Eleven pulls back eventually, though not too far. She stays close, and stubbornly wipes at her eyes. ]
I'm sorry. I don't... I don't want...
[ Maybe this is why he lies. But that's not something she can ask him, here. And maybe emotions aren't as easy as that either, as wanting only one thing in the same way all the time.. She doesn't know. ]
Am I. Do I... bother you? Here? I don't want to. Make you not comfortable. You or Will?
no subject
No, never. I'm glad you're back, El. Both of us are. [He seeks out her hand, three fingers clumsily sliding through five, pulled close against his itchy sweater and it's too-small sleeves. The wool, same as his hair, smells like pepperoni.] Just because I'm not- ... Just 'cause it's not like that here doesn't mean-
[Dating or not, he'll always stumbles over his words when feelings are involved.]

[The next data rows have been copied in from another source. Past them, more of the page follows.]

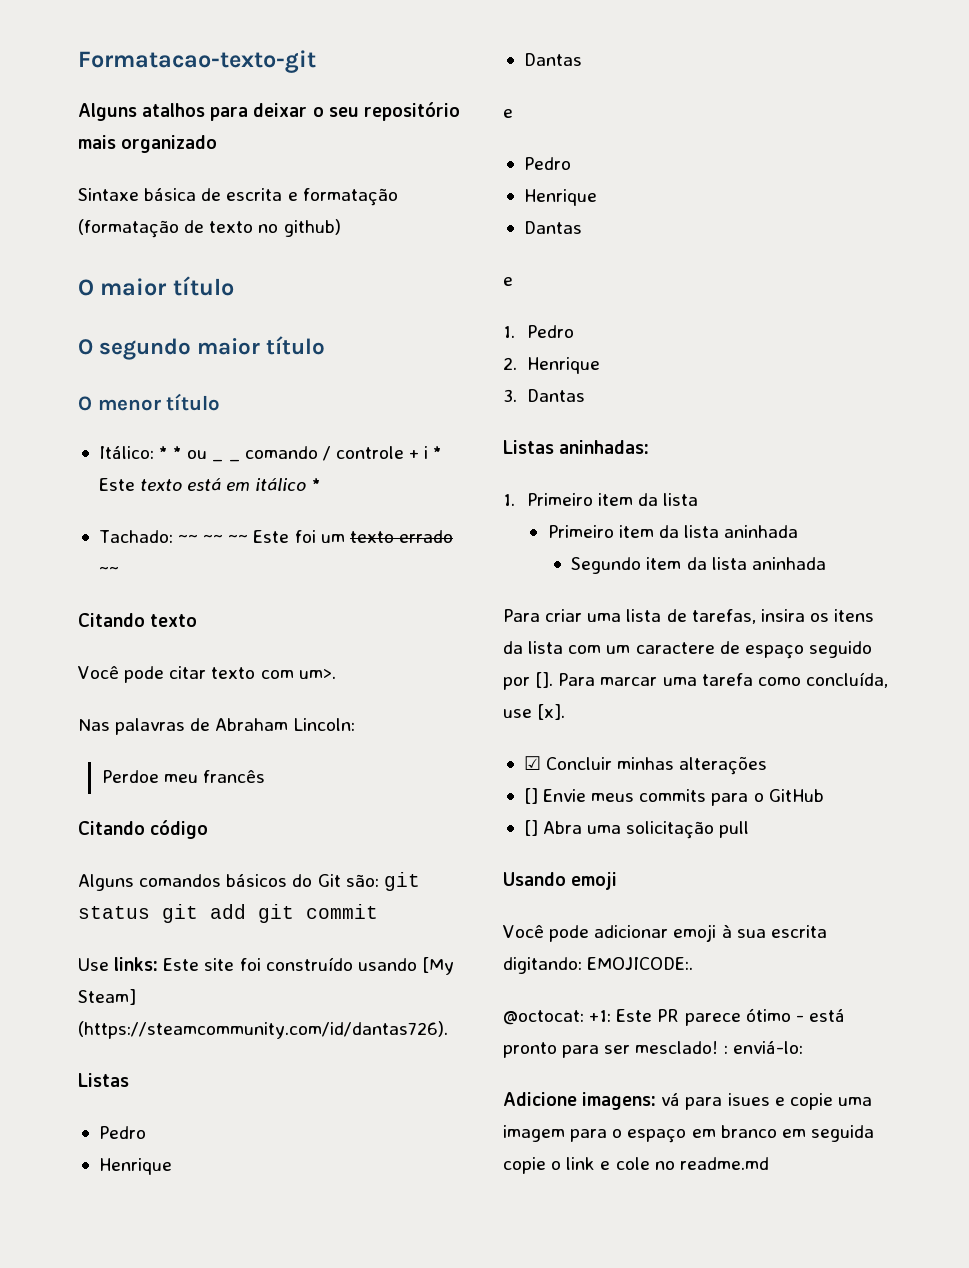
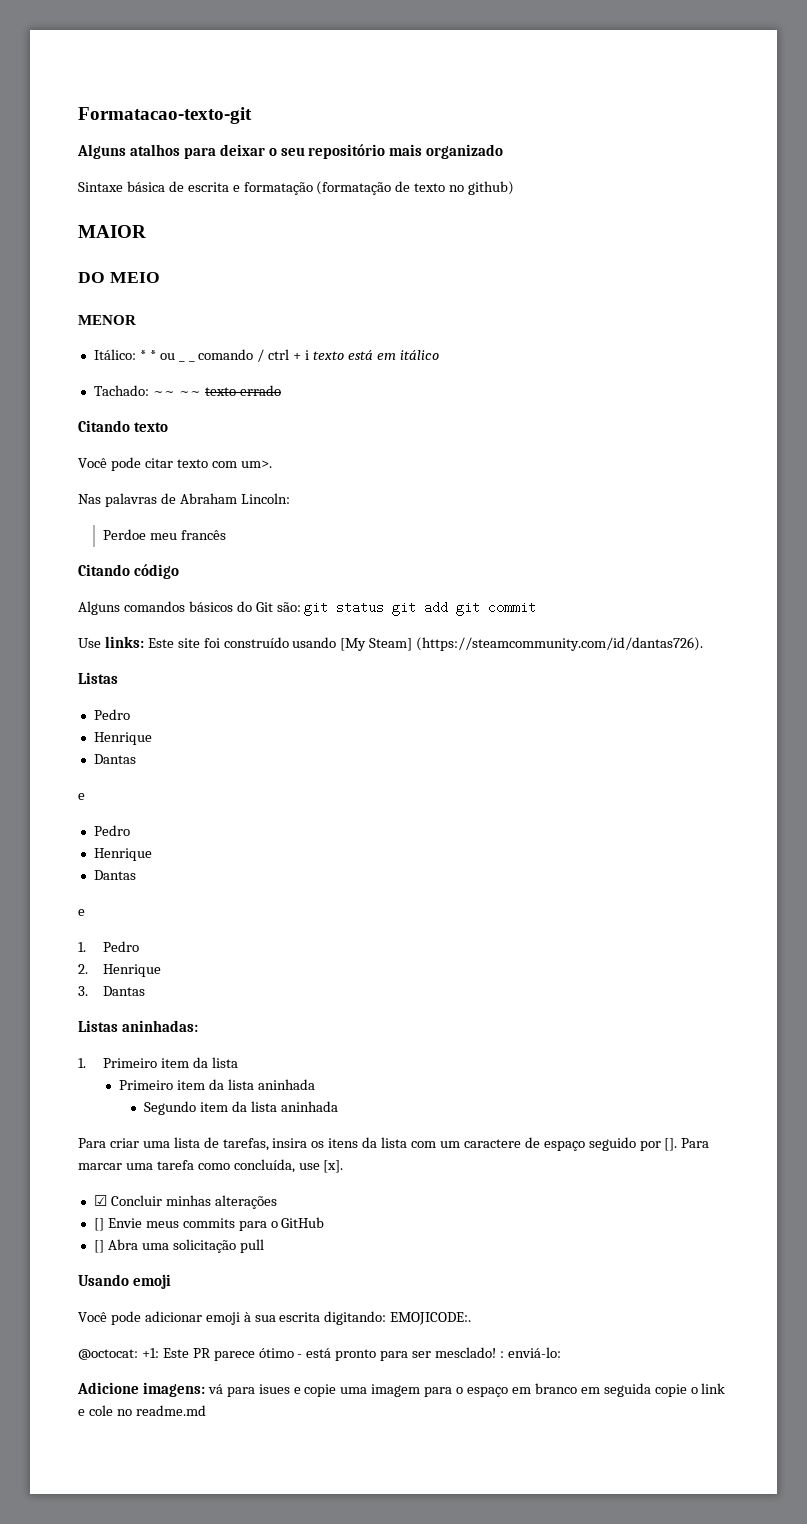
[78,276,234,296] [78,336,326,360] [78,393,221,411] O maior título // O segundo maior título // O menor título -> [78,225,146,238] [78,272,160,283] [78,315,136,325] MAIOR // DO MEIO // MENOR
[335,446,404,459] controle -> [268,349,290,360] ctrl
[433,446,443,459] [98,478,135,491] * Este -> (310, 355) none
[311,478,321,491] * -> (439, 355) none
[228,530,345,543] ~~ Este foi um -> (201, 393) none
[98,566,119,575] ~~ -> (281, 390) none

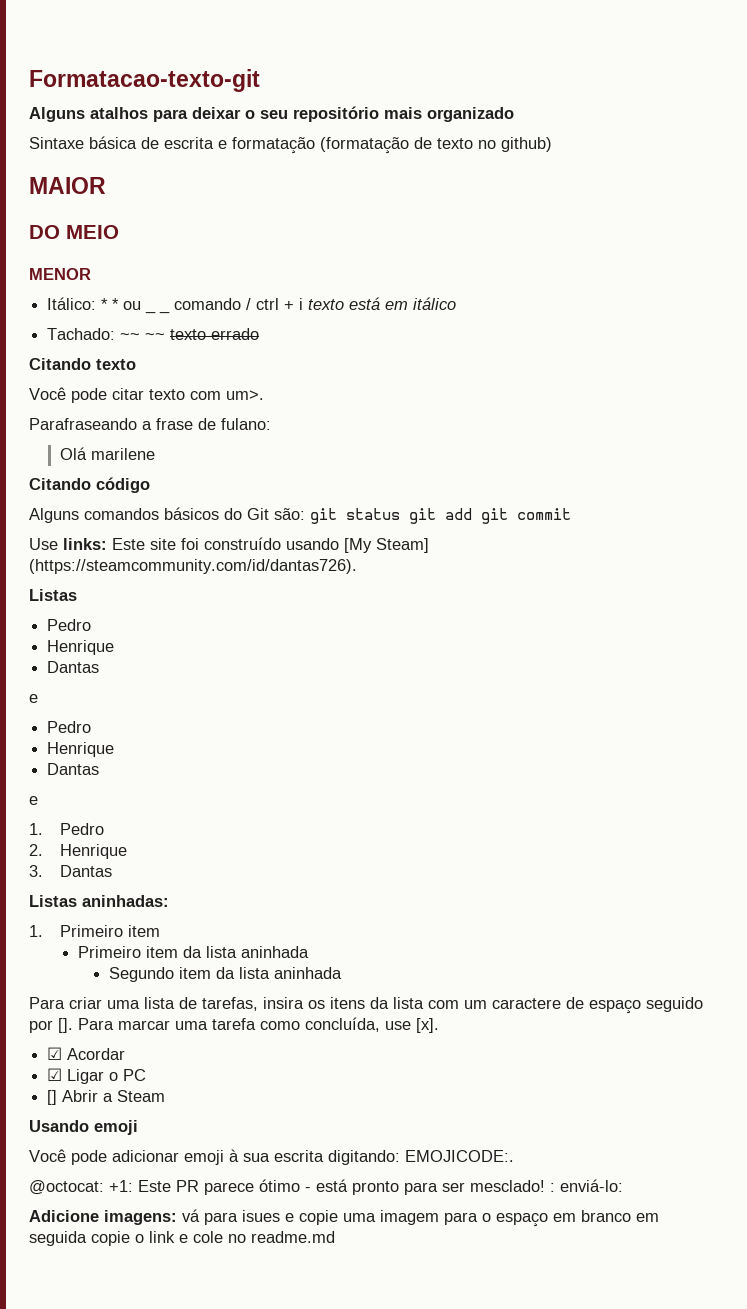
[78,493,290,507] [102,529,226,540] Nas palavras de Abraham Lincoln: // Perdoe meu francês -> [29,418,271,430] [59,447,155,460] Parafraseando a frase de fulano: // Olá marilene
[192,1057,238,1068] da lista -> (160, 931) none
[110,1195,277,1209] [93,1217,325,1231] [93,1239,264,1253] Concluir minhas alterações // [] Envie meus commits para o GitHub // [] Abra uma solicitação pull -> [67,1048,126,1060] [47,1068,147,1084] [47,1090,166,1105] Acordar // ☑ Ligar o PC // [] Abrir a Steam

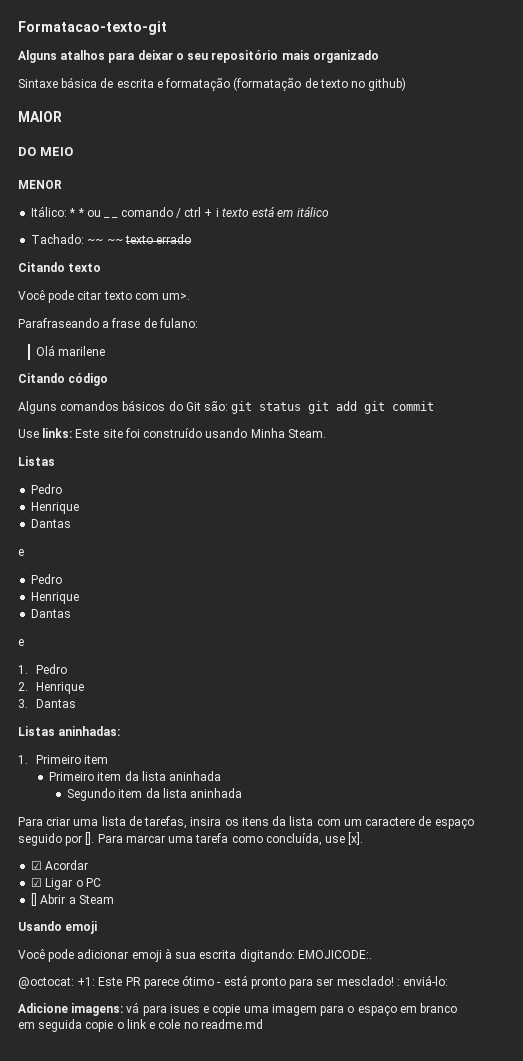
[344,538,429,553] [29,559,357,574] [My Steam] (https://steamcommunity.com/id/dantas726). -> [250,428,326,438] Minha Steam.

It's like- [Okay, deep breath, starting over.]
That whole year you were at Hop's, and I was calling you- I didn't want you back just so you could be my girlfriend. Like, I-I had a huge crush on you- [Could his face be redder?] -but that's not why. I missed just talking, telling you about stuff. Trying to make you laugh. And there were all my favorite movies I wanted to show you, a-and my sister's movies too, in case you liked those better. And I'd already started to divide up my toys, in my head, and pick which ones to give to you, since you didn't have any.
[And he's thoroughly embarrassed, but he needs her to know - she's not just some girlfriend to him. A little bit of romantic awkwardness isn't going to change how he feels about her.]
I wanted to be friends, more than anything. I still want that. I don't want you to ever not be in my life again, okay?
no subject
They're important to each other - friends love each other, even if hey're not in love. They can be close, and she can hold him in her heart differently, knowing she's in his heart differently, but still important, too.
It's... surprisingly comforting. ]
I won't. I won't go anywhere. I want to be. In your life, too. And in Will's, and Dustin's, and Nancy's, and Steve's.
[ And she reaches up then, cups his cheek and nods, smile deepening. ]
I think... we'll be happy here. Like this. You're still my friend and my... person. You're important, always. I just... I just want to be. A member of the party. Like you said.